• _EXERCISE PROMPT_
Search the data below for the string "Vyshyvanka" and copy all lines where it shows up.

Content revision data:

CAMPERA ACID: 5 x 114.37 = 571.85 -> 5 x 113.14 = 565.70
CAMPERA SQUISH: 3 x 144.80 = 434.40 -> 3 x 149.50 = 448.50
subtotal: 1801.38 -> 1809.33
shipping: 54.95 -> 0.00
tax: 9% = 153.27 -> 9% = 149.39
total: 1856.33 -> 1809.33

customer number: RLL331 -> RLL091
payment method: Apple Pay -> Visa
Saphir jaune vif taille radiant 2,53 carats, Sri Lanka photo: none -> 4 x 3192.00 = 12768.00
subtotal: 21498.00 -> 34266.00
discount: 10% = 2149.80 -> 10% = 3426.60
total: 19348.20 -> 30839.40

---

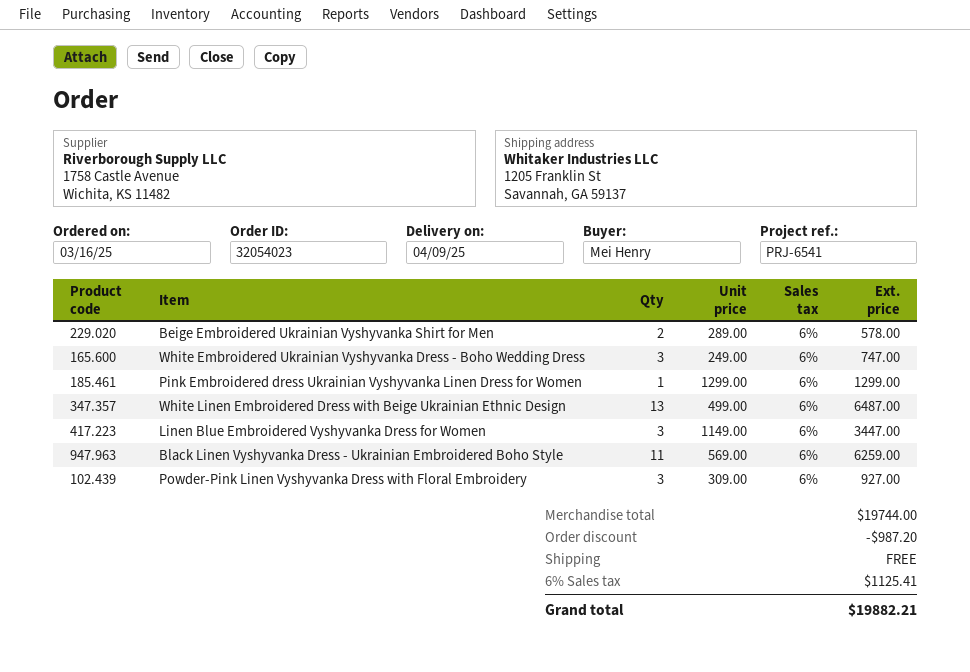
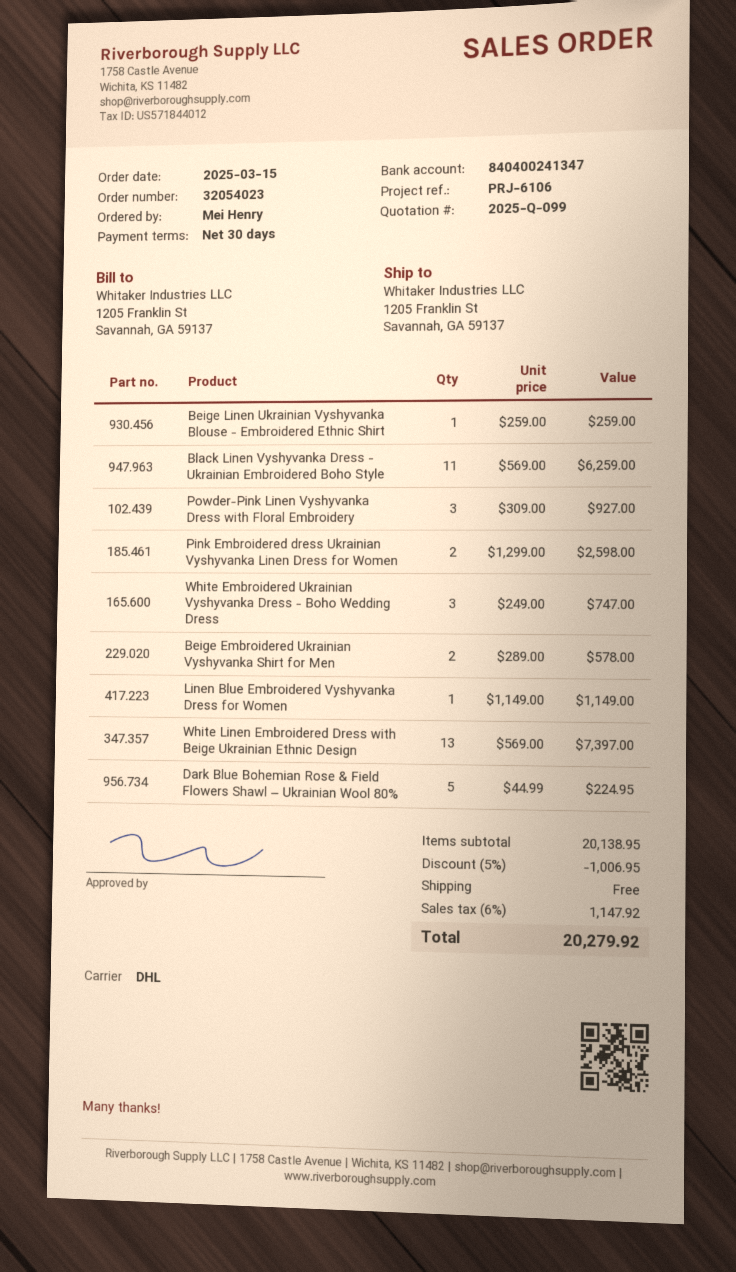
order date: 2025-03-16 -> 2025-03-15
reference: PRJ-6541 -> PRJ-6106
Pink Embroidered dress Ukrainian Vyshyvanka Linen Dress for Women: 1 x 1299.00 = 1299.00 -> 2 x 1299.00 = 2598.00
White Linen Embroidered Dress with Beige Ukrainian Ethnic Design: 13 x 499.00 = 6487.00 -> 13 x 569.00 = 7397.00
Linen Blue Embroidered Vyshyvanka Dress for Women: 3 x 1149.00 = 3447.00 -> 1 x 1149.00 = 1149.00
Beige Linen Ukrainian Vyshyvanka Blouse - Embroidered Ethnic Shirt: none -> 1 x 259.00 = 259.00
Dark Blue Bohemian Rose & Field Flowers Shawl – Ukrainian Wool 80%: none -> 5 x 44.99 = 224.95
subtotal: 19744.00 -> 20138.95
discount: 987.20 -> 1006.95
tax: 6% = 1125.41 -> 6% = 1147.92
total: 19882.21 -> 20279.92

• _SOLUTION TO THIS TASK_
Pink Embroidered dress Ukrainian Vyshyvanka Linen Dress for Women: 1 x 1299.00 = 1299.00 -> 2 x 1299.00 = 2598.00
Linen Blue Embroidered Vyshyvanka Dress for Women: 3 x 1149.00 = 3447.00 -> 1 x 1149.00 = 1149.00
Beige Linen Ukrainian Vyshyvanka Blouse - Embroidered Ethnic Shirt: none -> 1 x 259.00 = 259.00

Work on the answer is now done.